Son rêve, pourtant, restait clair : jouer en Premier League, dans ce qu’il considère comme le championnat le plus relevé du monde, et surtout rejoindre Manchester United, son club de cœur en Angleterre. Tottenham semblait alors la seule porte ouverte, mais le destin a fini par aligner les planètes. Une anecdote qui résonne particulièrement au moment où il pourrait accueillir un compatriote, Matheus Fernandes, à Old Trafford.
Une saison correcte, une nouvelle ère à assumer
La saison de Manchester United a ressemblé à un électrocardiogramme. De la détresse en milieu d’exercice, puis un redressement suffisant pour parler, au final, d’une « bonne saison ». Les années Sir Alex Ferguson restent loin, mais l’optimisme a repris quelques couleurs. Selon les notes de fin de saison de SunSport, deux recrues ont obtenu un 8/10 quand un autre joueur a touché le zéro absolu. Symbole d’un effectif encore trop disparate.

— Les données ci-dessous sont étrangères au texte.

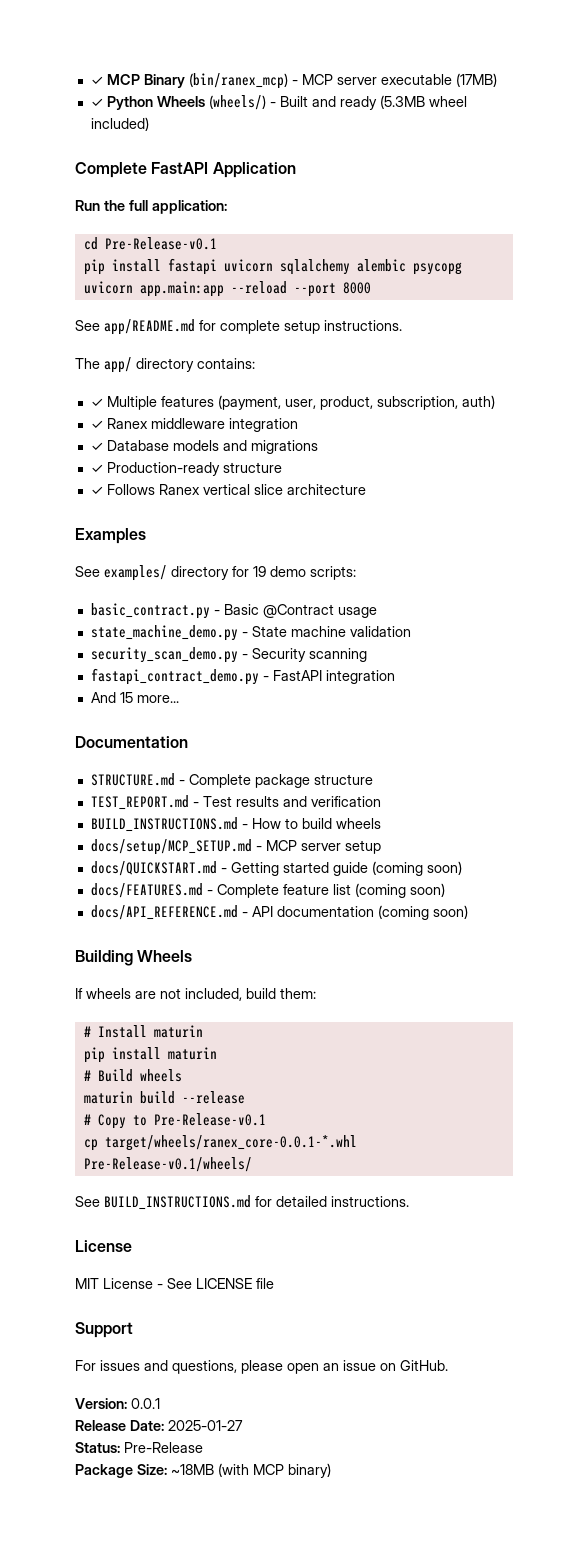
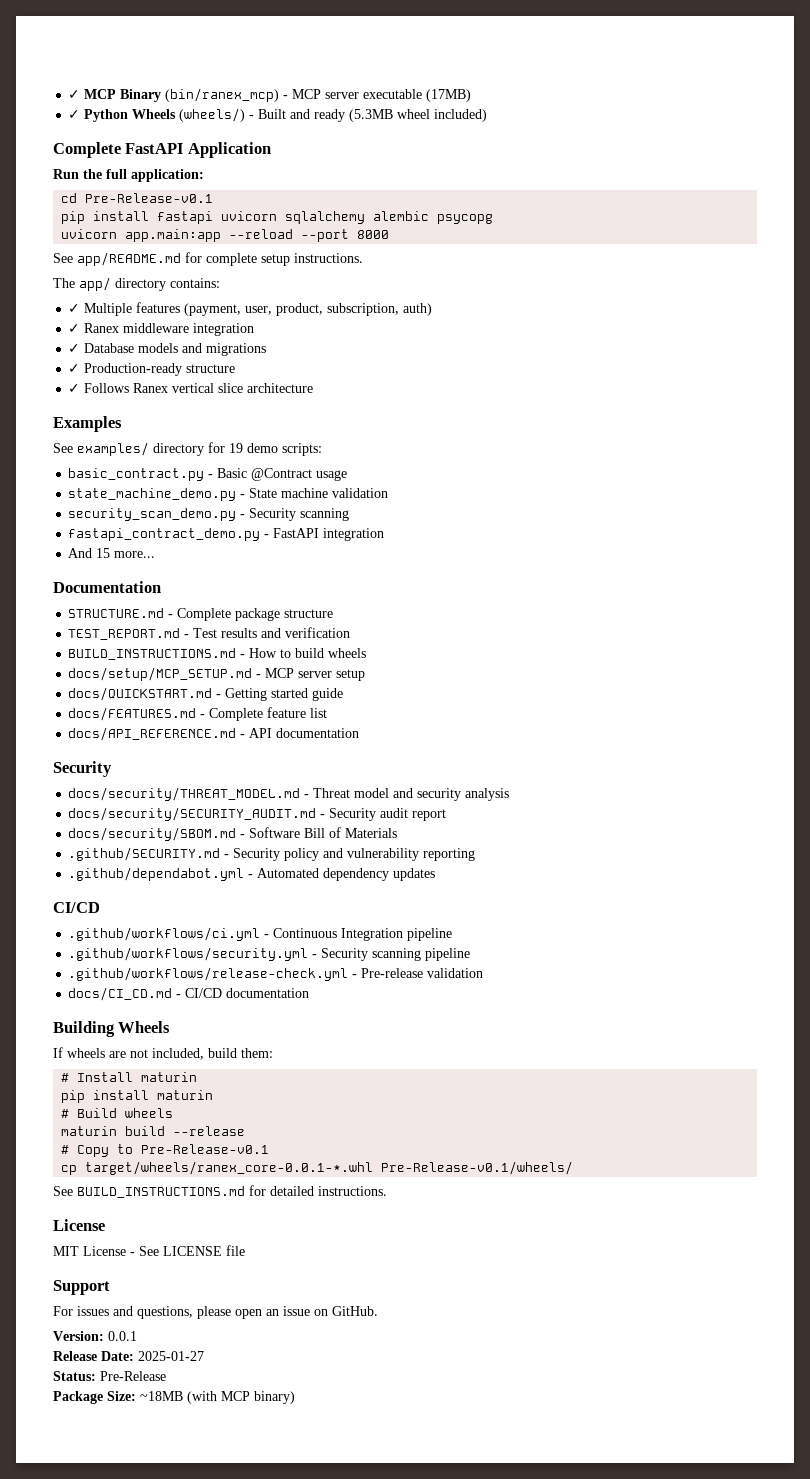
- docs/QUICKSTART.md - Getting started guide (coming soon)
+ docs/QUICKSTART.md - Getting started guide
- docs/FEATURES.md - Complete feature list (coming soon)
+ docs/FEATURES.md - Complete feature list
- docs/API_REFERENCE.md - API documentation (coming soon)
+ docs/API_REFERENCE.md - API documentation
+ Security
+ docs/security/THREAT_MODEL.md - Threat model and security analysis
+ docs/security/SECURITY_AUDIT.md - Security audit report
+ docs/security/SBOM.md - Software Bill of Materials
+ .github/SECURITY.md - Security policy and vulnerability reporting
+ .github/dependabot.yml - Automated dependency updates
+ CI/CD
+ .github/workflows/ci.yml - Continuous Integration pipeline
+ .github/workflows/security.yml - Security scanning pipeline
+ .github/workflows/release-check.yml - Pre-release validation
+ docs/CI_CD.md - CI/CD documentation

Reste une question brûlante : comment transformer cette base fragile en projet solide ? La réponse passera par ce mercato. Par la capacité du club à vendre intelligemment, à investir au bon endroit, à résister aux coups de tête et aux noms trop clinquants.
United a l’argent, les cibles et un peu plus de contrôle sur ses finances. Il lui manque encore une chose, la plus difficile à acheter : la cohérence. Cet été dira si le club l’a enfin trouvée.